Craig made a decision that he knew Des wasn’t going to like, the scientist’s reason for calling him so early undoubtedly to get set free.
“What time does Jack come on?”
“Around then. Eight-thirty’s his scheduled start, but he’s always here before then.”
“OK, then can I ask you a favour? By all means lock Doctor Marsham up with the others but let him out just before eight. He works with Jack a lot and it might undermine him in his eyes.”
Unlikely but possible.
The Scot sounded surprised. “I can do that, surely, but I actually thought you’d want me to let him go now.”

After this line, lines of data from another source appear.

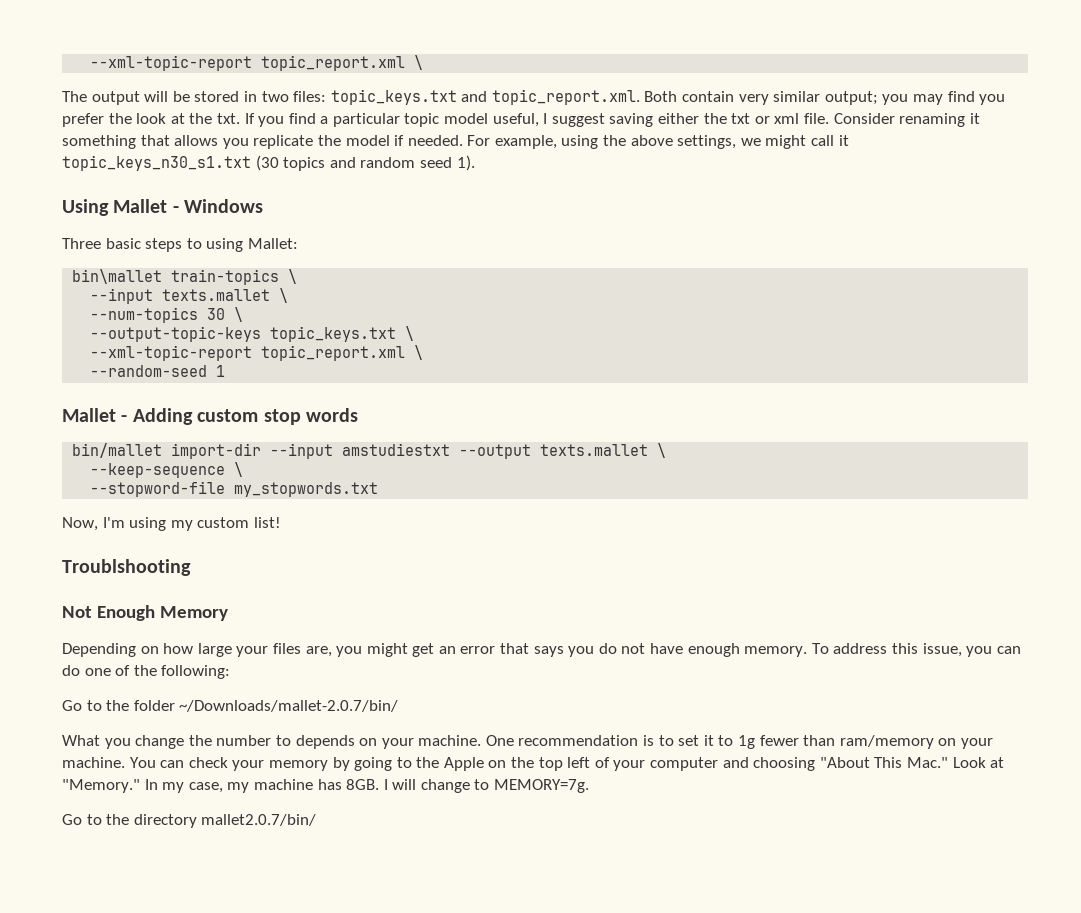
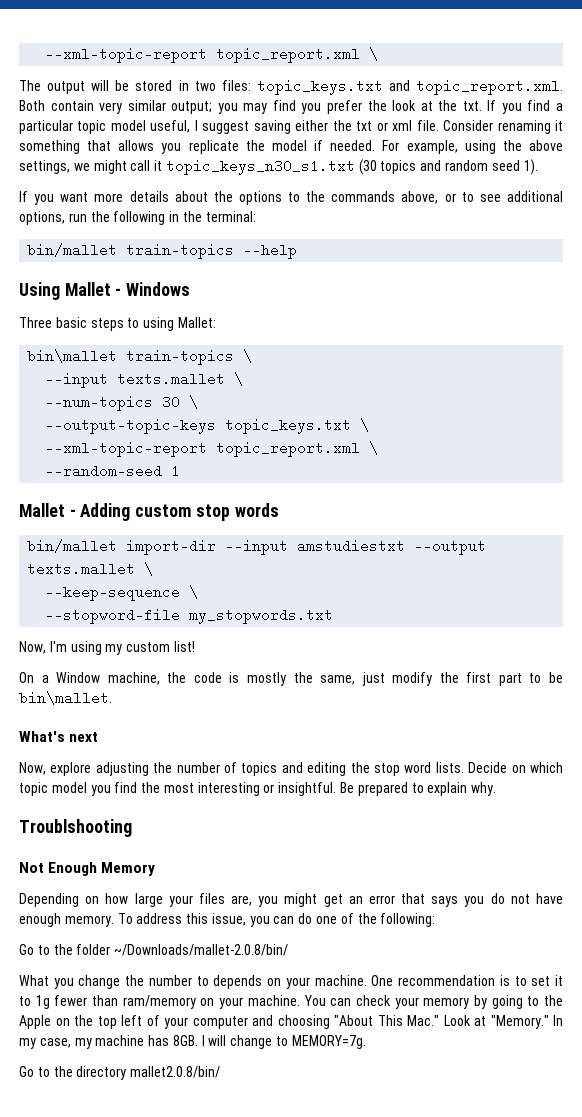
+ If you want more details about the options to the commands above, or to see additional options, run the following in the terminal:
+ bin/mallet train-topics --help
+ On a Window machine, the code is mostly the same, just modify the first part to be bin\mallet.
+ What's next
+ Now, explore adjusting the number of topics and editing the stop word lists. Decide on which topic model you find the most interesting or insightful. Be prepared to explain why.
- Go to the folder ~/Downloads/mallet-2.0.7/bin/
+ Go to the folder ~/Downloads/mallet-2.0.8/bin/
- Go to the directory mallet2.0.7/bin/
+ Go to the directory mallet2.0.8/bin/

Craig was tempted, but nepotism was a slippery slope and he was already halfway down it with Annette. Her case was really serious, and when it came out that he’d been investigating it without approval, and he had no doubt that it would soon, if he’d got caught also using his influence for Des it might make people question any justification that he managed to find for her release.
He tried to extinguish the guilt he felt at leaving Des in jail and adopted a serious tone.
“No. They all need to learn a lesson or the next time they will end up in court. Just tell Des that I’ll call him soon after eight.”
Craig hung up before he relented, and with there being no hope of further sleep he made himself an extra strong coffee and took a seat at the kitchen table to think about their case.
He was never sure whether he loved or hated this stage in an investigation, when there was nothing but unanswered and new questions, and strands that wouldn’t seem to knit. It was exciting because he never knew whether the tiniest clue could be the answer to everything, but nerve-wracking because all it took was missing that tiny clue for a trail to run fatally cold.